Critiques

Le Royaume sans Nom : Les Lannister d'Herik Hanna

Par Alex Moon
5 min 26 septembre 2023
Le Royaume sans Nom : Les Lannister d'Herik Hanna
On a aimé
Dessins superbes, histoire parfaitement ficelée, intrigue bien rythmée... Tout est bon dans le Royaume sans Nom !
On n'a pas aimé
L'attente avant l'Acte II, je ne vois que ça !

Le Royaume sans Nom, c’est une nouvelle bande dessinée parue le 13 septembre aux éditions Glénat. Si ce premier tome est sobrement sous-titré Acte I, c’est bien parce qu’il s’agit là d’une tragédie toute shakespearienne, d’une histoire aussi tortueuse que ses intrigues et aussi multiple que les facettes de ses personnages.

Ne vous laissez pas abuser par l’aspect parfois mignon de ses héros anthropomorphes, ce récit, scénarisé par Herik Hanna, est celui de manœuvres politiques, de complots sanglants et de cruelles trahisons.

Quand le lion se meurt, même les chiens ont du courage.

A la cour des Lions, le vieux roi est lassé de régner, mais la tradition l’exige : pour prendre sa place, son fils doit également prendre sa vie.

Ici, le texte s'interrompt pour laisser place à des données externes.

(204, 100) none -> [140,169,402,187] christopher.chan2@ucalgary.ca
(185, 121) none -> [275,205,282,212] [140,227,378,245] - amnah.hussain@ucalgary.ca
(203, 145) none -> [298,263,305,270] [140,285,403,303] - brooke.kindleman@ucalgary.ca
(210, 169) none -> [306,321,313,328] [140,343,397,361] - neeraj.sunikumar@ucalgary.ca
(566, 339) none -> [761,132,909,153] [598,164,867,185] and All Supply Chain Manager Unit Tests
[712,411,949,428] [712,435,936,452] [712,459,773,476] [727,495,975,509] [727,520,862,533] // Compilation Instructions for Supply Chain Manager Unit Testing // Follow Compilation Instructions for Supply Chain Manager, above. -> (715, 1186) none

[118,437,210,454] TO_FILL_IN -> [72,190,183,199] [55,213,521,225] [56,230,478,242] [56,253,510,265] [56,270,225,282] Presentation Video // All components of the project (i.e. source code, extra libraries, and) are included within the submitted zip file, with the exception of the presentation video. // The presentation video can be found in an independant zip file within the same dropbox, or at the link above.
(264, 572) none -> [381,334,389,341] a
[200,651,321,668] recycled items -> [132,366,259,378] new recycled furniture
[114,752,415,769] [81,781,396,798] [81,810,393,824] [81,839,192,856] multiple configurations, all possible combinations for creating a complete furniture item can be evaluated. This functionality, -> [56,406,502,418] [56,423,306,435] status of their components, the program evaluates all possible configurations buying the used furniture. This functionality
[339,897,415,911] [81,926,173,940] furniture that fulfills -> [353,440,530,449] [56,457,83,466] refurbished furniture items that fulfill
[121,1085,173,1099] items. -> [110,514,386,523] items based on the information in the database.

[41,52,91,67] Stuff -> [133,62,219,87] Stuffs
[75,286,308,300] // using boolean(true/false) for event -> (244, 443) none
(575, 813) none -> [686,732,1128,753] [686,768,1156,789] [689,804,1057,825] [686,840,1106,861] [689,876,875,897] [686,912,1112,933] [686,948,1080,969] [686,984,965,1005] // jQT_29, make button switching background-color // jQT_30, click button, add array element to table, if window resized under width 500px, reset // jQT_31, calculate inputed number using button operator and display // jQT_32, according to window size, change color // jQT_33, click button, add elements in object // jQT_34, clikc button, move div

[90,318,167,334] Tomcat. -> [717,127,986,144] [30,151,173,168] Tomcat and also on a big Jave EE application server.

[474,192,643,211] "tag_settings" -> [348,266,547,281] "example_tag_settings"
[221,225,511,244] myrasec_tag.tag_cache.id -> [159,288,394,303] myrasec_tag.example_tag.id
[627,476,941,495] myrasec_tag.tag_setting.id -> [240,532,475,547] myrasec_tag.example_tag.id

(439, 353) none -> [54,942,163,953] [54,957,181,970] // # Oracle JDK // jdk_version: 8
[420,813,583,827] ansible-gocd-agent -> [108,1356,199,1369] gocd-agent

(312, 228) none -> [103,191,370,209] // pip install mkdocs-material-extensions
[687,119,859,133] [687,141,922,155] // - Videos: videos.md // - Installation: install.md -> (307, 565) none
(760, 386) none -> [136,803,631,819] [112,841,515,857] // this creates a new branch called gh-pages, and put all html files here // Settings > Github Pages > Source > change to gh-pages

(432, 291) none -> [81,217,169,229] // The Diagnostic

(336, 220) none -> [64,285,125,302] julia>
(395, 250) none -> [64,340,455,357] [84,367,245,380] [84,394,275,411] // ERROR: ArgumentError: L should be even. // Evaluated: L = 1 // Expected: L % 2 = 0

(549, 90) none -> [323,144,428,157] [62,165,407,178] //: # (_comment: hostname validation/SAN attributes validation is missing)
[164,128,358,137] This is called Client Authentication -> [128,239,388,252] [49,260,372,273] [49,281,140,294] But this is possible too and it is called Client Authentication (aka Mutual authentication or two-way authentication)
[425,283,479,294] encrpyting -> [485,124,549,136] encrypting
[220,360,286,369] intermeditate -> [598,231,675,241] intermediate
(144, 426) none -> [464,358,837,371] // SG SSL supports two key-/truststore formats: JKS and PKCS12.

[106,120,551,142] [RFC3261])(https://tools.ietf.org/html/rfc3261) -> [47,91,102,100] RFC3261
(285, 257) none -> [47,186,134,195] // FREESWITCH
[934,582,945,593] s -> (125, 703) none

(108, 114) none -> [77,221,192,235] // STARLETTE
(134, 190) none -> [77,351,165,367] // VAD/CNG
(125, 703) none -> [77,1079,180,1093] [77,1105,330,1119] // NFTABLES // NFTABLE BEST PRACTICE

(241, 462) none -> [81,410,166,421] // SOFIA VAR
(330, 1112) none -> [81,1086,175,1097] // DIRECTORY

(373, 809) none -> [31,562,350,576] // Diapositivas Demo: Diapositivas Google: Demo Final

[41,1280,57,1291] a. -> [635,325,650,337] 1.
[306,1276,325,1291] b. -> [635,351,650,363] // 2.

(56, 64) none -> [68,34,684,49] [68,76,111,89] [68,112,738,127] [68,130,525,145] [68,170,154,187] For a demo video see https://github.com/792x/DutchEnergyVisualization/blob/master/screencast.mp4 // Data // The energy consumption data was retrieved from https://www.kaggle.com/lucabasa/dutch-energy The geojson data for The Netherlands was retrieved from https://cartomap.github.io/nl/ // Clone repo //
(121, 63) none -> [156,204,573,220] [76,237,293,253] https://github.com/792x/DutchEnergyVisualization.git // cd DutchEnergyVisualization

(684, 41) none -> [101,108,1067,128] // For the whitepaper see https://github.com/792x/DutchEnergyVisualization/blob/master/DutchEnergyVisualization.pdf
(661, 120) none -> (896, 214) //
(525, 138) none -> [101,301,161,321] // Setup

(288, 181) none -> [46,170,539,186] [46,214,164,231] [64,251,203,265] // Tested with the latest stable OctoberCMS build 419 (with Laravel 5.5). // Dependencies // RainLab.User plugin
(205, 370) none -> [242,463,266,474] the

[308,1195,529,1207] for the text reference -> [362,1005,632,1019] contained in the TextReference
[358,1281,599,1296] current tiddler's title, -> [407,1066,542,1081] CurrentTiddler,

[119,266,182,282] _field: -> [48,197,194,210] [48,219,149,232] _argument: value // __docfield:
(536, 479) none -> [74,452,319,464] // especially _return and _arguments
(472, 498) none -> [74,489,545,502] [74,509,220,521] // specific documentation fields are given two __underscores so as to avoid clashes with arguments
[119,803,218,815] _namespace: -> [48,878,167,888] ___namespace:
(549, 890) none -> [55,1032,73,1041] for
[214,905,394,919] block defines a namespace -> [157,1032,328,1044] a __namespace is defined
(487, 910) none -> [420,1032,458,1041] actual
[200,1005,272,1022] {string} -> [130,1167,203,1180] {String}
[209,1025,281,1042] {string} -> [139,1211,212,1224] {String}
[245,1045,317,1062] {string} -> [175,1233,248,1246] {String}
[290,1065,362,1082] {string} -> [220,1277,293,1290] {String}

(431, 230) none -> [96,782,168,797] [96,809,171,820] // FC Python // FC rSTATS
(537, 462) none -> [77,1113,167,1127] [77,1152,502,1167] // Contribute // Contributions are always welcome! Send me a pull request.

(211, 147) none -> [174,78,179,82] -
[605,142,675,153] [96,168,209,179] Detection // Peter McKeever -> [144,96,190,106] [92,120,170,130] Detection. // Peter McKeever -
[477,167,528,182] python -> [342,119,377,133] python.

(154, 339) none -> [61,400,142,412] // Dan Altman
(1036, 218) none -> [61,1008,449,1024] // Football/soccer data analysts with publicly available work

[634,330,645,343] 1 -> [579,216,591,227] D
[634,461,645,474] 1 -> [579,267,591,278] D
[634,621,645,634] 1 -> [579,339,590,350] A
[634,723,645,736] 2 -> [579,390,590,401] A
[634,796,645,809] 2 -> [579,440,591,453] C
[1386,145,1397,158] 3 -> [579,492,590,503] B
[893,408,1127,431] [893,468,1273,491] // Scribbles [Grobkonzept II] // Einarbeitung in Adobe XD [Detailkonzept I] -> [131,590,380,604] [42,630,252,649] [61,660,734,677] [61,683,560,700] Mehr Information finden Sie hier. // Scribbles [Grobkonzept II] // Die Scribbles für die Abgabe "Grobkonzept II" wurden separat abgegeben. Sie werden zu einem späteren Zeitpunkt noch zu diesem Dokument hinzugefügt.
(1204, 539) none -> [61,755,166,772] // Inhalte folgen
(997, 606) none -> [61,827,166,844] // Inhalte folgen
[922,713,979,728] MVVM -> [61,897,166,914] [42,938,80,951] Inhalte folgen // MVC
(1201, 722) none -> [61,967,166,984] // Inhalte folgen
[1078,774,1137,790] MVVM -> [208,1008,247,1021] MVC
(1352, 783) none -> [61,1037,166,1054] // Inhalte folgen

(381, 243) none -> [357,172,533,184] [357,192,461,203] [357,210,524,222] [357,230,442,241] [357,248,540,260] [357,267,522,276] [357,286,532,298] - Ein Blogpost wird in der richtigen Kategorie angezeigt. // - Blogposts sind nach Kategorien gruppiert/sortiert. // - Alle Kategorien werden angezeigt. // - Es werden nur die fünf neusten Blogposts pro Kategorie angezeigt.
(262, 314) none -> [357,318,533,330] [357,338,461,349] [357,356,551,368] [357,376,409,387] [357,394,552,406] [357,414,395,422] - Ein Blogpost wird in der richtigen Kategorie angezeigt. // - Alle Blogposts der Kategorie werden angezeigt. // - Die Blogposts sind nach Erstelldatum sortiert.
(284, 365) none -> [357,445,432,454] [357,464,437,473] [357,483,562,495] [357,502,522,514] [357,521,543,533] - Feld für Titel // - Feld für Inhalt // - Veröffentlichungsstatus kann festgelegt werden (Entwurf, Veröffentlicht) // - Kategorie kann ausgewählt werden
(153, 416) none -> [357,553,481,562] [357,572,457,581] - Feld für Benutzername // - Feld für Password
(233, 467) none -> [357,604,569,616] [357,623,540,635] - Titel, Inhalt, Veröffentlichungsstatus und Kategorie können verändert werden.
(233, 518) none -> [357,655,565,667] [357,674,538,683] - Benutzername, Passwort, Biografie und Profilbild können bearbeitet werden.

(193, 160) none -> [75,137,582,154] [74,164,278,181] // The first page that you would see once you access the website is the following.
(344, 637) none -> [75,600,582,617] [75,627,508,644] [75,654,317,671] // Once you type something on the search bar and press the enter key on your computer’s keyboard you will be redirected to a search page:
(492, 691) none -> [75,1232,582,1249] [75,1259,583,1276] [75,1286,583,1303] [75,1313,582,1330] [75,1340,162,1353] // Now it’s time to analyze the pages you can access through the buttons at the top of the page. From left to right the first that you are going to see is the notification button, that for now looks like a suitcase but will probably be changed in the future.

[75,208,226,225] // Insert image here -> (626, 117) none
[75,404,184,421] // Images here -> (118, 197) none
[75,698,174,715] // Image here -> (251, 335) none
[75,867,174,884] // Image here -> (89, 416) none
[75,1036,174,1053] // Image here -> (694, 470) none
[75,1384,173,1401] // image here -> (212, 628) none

Trop attaché à son père, le prince refuse depuis toujours de commettre un parricide qui le propulserait sur un trône dont il ne veut pas. Pourtant, les complots pour évincer le roi vont bon train. Menés en premier lieu par la reine elle-même, qui semble nourrir une ancienne rancœur envers son époux, assez tenace pour faire d’elle une intrigante.
L’arrivée de la délégation des royaumes du Nord ne va pas calmer les esprits, bien au contraire. Manigances politiques, conflits raciaux, pots-de-vins… L’agitation qui secoue les terres du Sud excite les esprits les plus vils, et les drames qui se jouent dans l’ombre n’épargneront personne, pas plus les petites gens que les hauts seigneurs.

Zootopia contre Le Trône de Fer.

Riche, complexe, parfaitement orchestré, le scénario d’Herik Hanna est digne des meilleures tragédies de William Shakespeare, ou des intrigues de George R.R Martin.

On y trouve aussi bien du cynisme qu’un humour de situation. Des héros aux répliques théâtrales côtoyant des personnages à la langue bien pendue. Et une véritable maestria quand il s’agit de développer des conspirations et d’écrire des antagonistes menant un double jeu.

Le plaisir de la lecture vient aussi des superbes dessins de Redec. Caractérisant les personnages avec un trait qui se prête aussi bien aux échanges politiques, qu’aux affrontements sanglants. Que ce soit lorsqu’il faut donner au lecteur la mesure de cette cité aux dimensions cyclopéennes, qui s’étale sous les fenêtres du monarque. Ou bien pour suggérer des ébats inter-espèces dans un lit à baldaquins ! Chaque case est une œuvre d’art à travers laquelle Redec donne vie à l’histoire. Un travail qui n’aurait pu atteindre son apogée sans le talent de Lou, à la couleur, capable de donner cette ambiance si propice à un récit aux ambitions dantesques. Des couleurs qui donnent toute son intensité à la scène finale, chargée d’une puissante émotion.

Premier acte avant l’entracte.

Avec une histoire aussi fascinante et bien ficelée, impossible de ne pas refermer cet Acte I sans un vif désir d’en connaître la suite.
Après Bad Ass et Détectives, Herik Hanna signe là sa plus grande œuvre.

Le Royaume sans Nom, une BD incroyable et tragique à découvrir d’urgence aux éditions Glénat.